[Opening Dataset entries section]

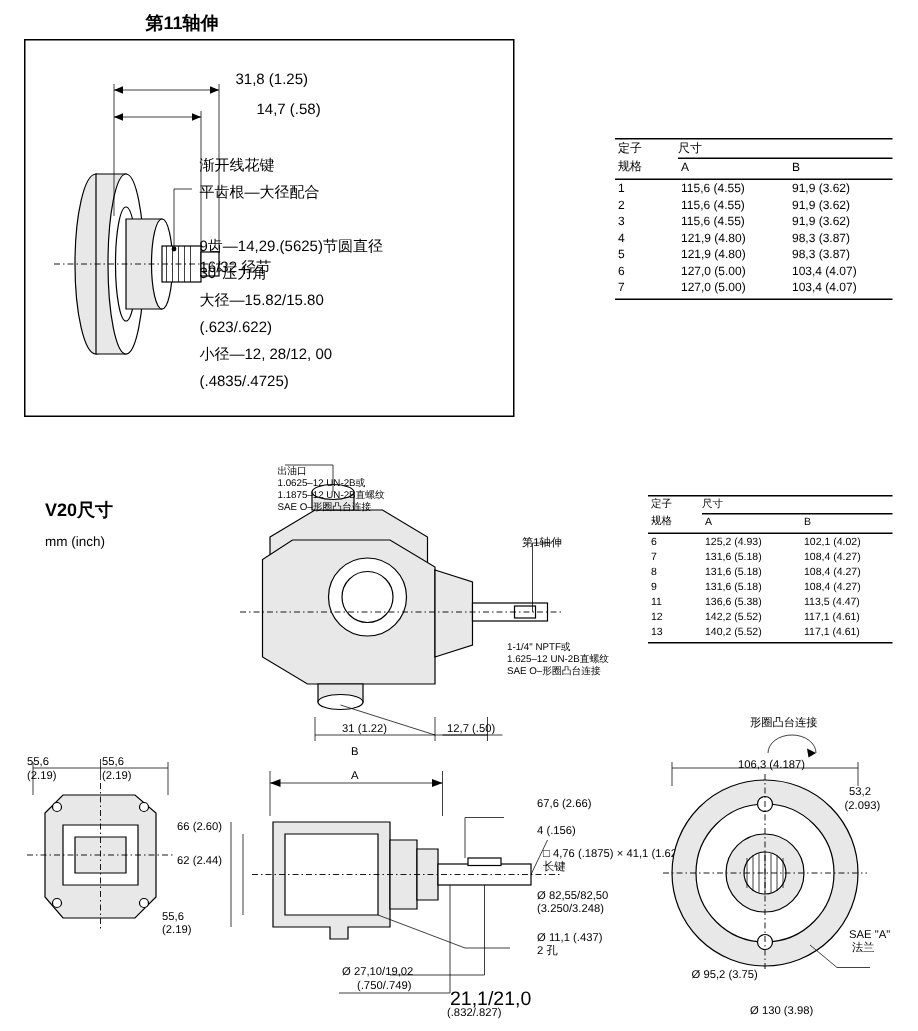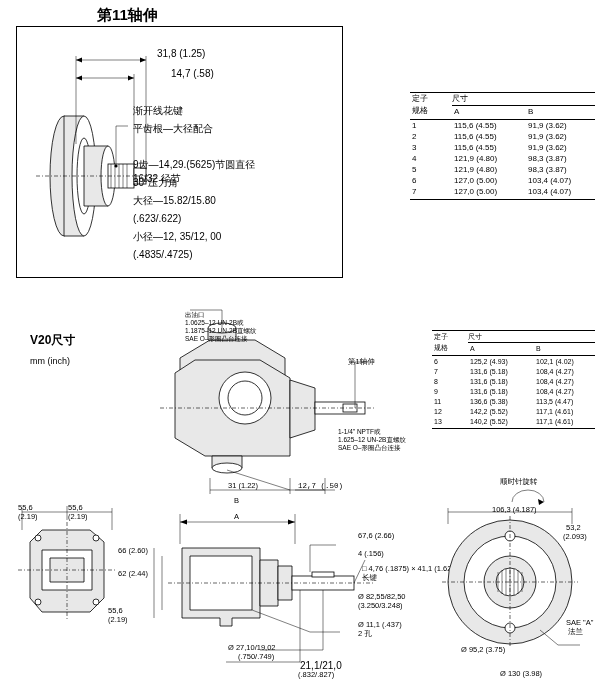--- a/index.html
+++ b/index.html
@@ -21,7 +21,7 @@
 </head>
 <body>
 
-<div class="tb" style="left:97px;top:10px;font-size:15px;text-align:right;">第11轴伸</div>
+<div class="tb" style="left:97px;top:10px;font-size:12px;text-align:right;">第11轴伸</div>
 
 <div id="topFrame" class="box"></div>
 

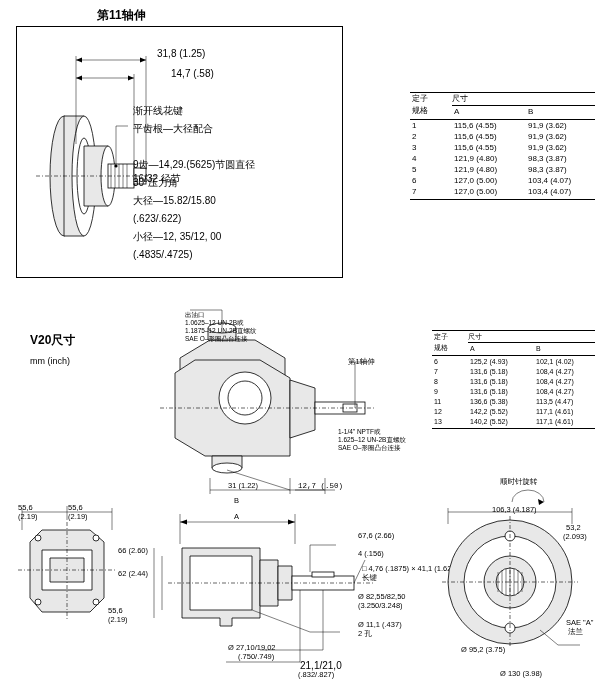--- a/index.html
+++ b/index.html
@@ -73,7 +73,7 @@
 <div class="t" style="left:133px;top:178px;font-size:10px;">30°压力角</div>
 <div class="t" style="left:133px;top:196px;font-size:10px;">大径—15.82/15.80</div>
 <div class="t" style="left:133px;top:214px;font-size:10px;">(.623/.622)</div>
-<div class="t" style="left:133px;top:232px;font-size:10px;">小径—12, 35/12, 00</div>
+<div class="t" style="left:133px;top:232px;font-size:10px;">小径—12, 28/12, 00</div>
 <div class="t" style="left:133px;top:250px;font-size:10px;">(.4835/.4725)</div>
 
 <div class="abs" style="left:410px;top:92px;width:185px;">

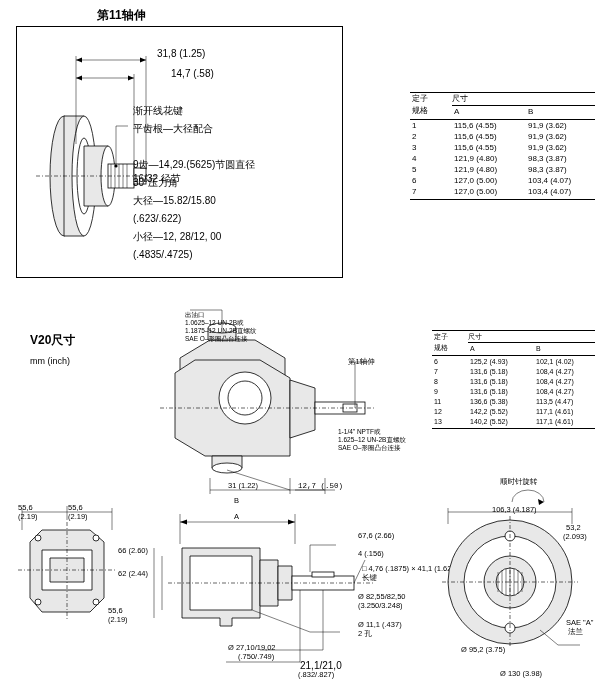--- a/index.html
+++ b/index.html
@@ -195,7 +195,7 @@
 </div>
 
 <div class="t" style="left:228px;top:481px;font-size:7.5px;">31 (1.22)</div>
-<div class="t" style="left:298px;top:481px;font-size:7.5px;font-family:Liberation Mono, monospace;">12,7 (.50)</div>
+<div class="t" style="left:298px;top:481px;font-size:7.5px;">12,7 (.50)</div>
 <svg style="left:150px;top:470px;width:260px;height:30px;">
   <line class="thin" x1="60" y1="20" x2="140" y2="20"></line>
   <line class="thin" x1="145" y1="20" x2="175" y2="20"></line>

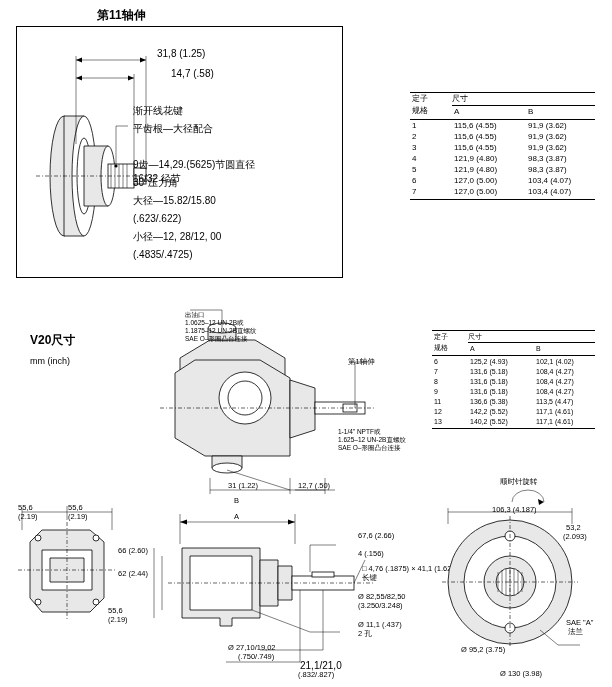--- a/index.html
+++ b/index.html
@@ -277,7 +277,7 @@
 <div class="t" style="left:300px;top:661px;font-size:10px;">21,1/21,0</div>
 <div class="t" style="left:298px;top:670px;font-size:7.5px;">(.832/.827)</div>
 
-<div class="t" style="left:500px;top:477px;font-size:7.5px;">顺时针旋转</div>
+<div class="t" style="left:500px;top:477px;font-size:7.5px;">形圈凸台连接</div>
 <svg style="left:508px;top:488px;width:40px;height:20px;">
   <path class="thin" d="M4 14 A 16 12 0 0 1 36 14"></path>
   <path d="M36 14 l-6 -3 l1 6 z" fill="#000"></path>

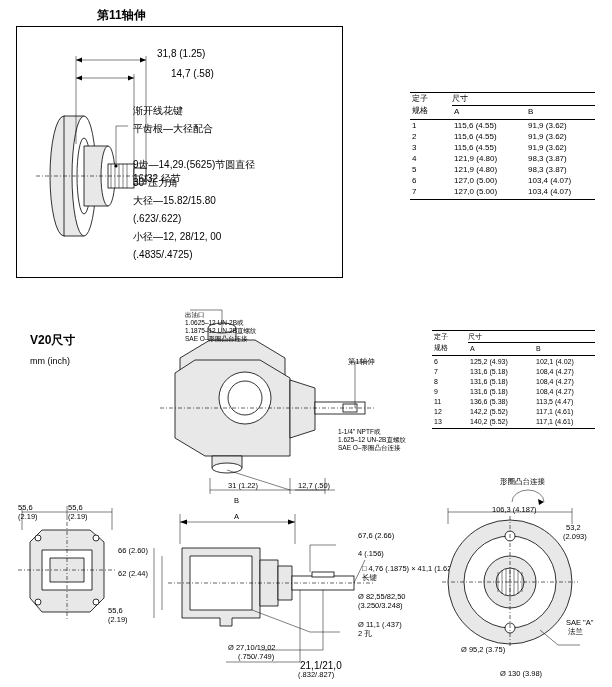--- a/index.html
+++ b/index.html
@@ -274,7 +274,7 @@
 <div class="t" style="left:358px;top:629px;font-size:7.5px;">2 孔</div>
 <div class="t" style="left:228px;top:643px;font-size:7.5px;">Ø 27,10/19,02</div>
 <div class="t" style="left:238px;top:652px;font-size:7.5px;">(.750/.749)</div>
-<div class="t" style="left:300px;top:661px;font-size:10px;">21,1/21,0</div>
+<div class="t" style="left:300px;top:661px;font-size:13px;">21,1/21,0</div>
 <div class="t" style="left:298px;top:670px;font-size:7.5px;">(.832/.827)</div>
 
 <div class="t" style="left:500px;top:477px;font-size:7.5px;">形圈凸台连接</div>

[Closing Dataset entries section]

■ About this exercise
Give back the full data exactly as it reads, but drop the pictures.

■ Exercise output
--- a/index.html
+++ b/index.html
@@ -21,7 +21,7 @@
 </head>
 <body>
 
-<div class="tb" style="left:97px;top:10px;font-size:15px;text-align:right;">第11轴伸</div>
+<div class="tb" style="left:97px;top:10px;font-size:12px;text-align:right;">第11轴伸</div>
 
 <div id="topFrame" class="box"></div>
 

--- a/index.html
+++ b/index.html
@@ -73,7 +73,7 @@
 <div class="t" style="left:133px;top:178px;font-size:10px;">30°压力角</div>
 <div class="t" style="left:133px;top:196px;font-size:10px;">大径—15.82/15.80</div>
 <div class="t" style="left:133px;top:214px;font-size:10px;">(.623/.622)</div>
-<div class="t" style="left:133px;top:232px;font-size:10px;">小径—12, 35/12, 00</div>
+<div class="t" style="left:133px;top:232px;font-size:10px;">小径—12, 28/12, 00</div>
 <div class="t" style="left:133px;top:250px;font-size:10px;">(.4835/.4725)</div>
 
 <div class="abs" style="left:410px;top:92px;width:185px;">

--- a/index.html
+++ b/index.html
@@ -195,7 +195,7 @@
 </div>
 
 <div class="t" style="left:228px;top:481px;font-size:7.5px;">31 (1.22)</div>
-<div class="t" style="left:298px;top:481px;font-size:7.5px;font-family:Liberation Mono, monospace;">12,7 (.50)</div>
+<div class="t" style="left:298px;top:481px;font-size:7.5px;">12,7 (.50)</div>
 <svg style="left:150px;top:470px;width:260px;height:30px;">
   <line class="thin" x1="60" y1="20" x2="140" y2="20"></line>
   <line class="thin" x1="145" y1="20" x2="175" y2="20"></line>

--- a/index.html
+++ b/index.html
@@ -277,7 +277,7 @@
 <div class="t" style="left:300px;top:661px;font-size:10px;">21,1/21,0</div>
 <div class="t" style="left:298px;top:670px;font-size:7.5px;">(.832/.827)</div>
 
-<div class="t" style="left:500px;top:477px;font-size:7.5px;">顺时针旋转</div>
+<div class="t" style="left:500px;top:477px;font-size:7.5px;">形圈凸台连接</div>
 <svg style="left:508px;top:488px;width:40px;height:20px;">
   <path class="thin" d="M4 14 A 16 12 0 0 1 36 14"></path>
   <path d="M36 14 l-6 -3 l1 6 z" fill="#000"></path>

--- a/index.html
+++ b/index.html
@@ -274,7 +274,7 @@
 <div class="t" style="left:358px;top:629px;font-size:7.5px;">2 孔</div>
 <div class="t" style="left:228px;top:643px;font-size:7.5px;">Ø 27,10/19,02</div>
 <div class="t" style="left:238px;top:652px;font-size:7.5px;">(.750/.749)</div>
-<div class="t" style="left:300px;top:661px;font-size:10px;">21,1/21,0</div>
+<div class="t" style="left:300px;top:661px;font-size:13px;">21,1/21,0</div>
 <div class="t" style="left:298px;top:670px;font-size:7.5px;">(.832/.827)</div>
 
 <div class="t" style="left:500px;top:477px;font-size:7.5px;">形圈凸台连接</div>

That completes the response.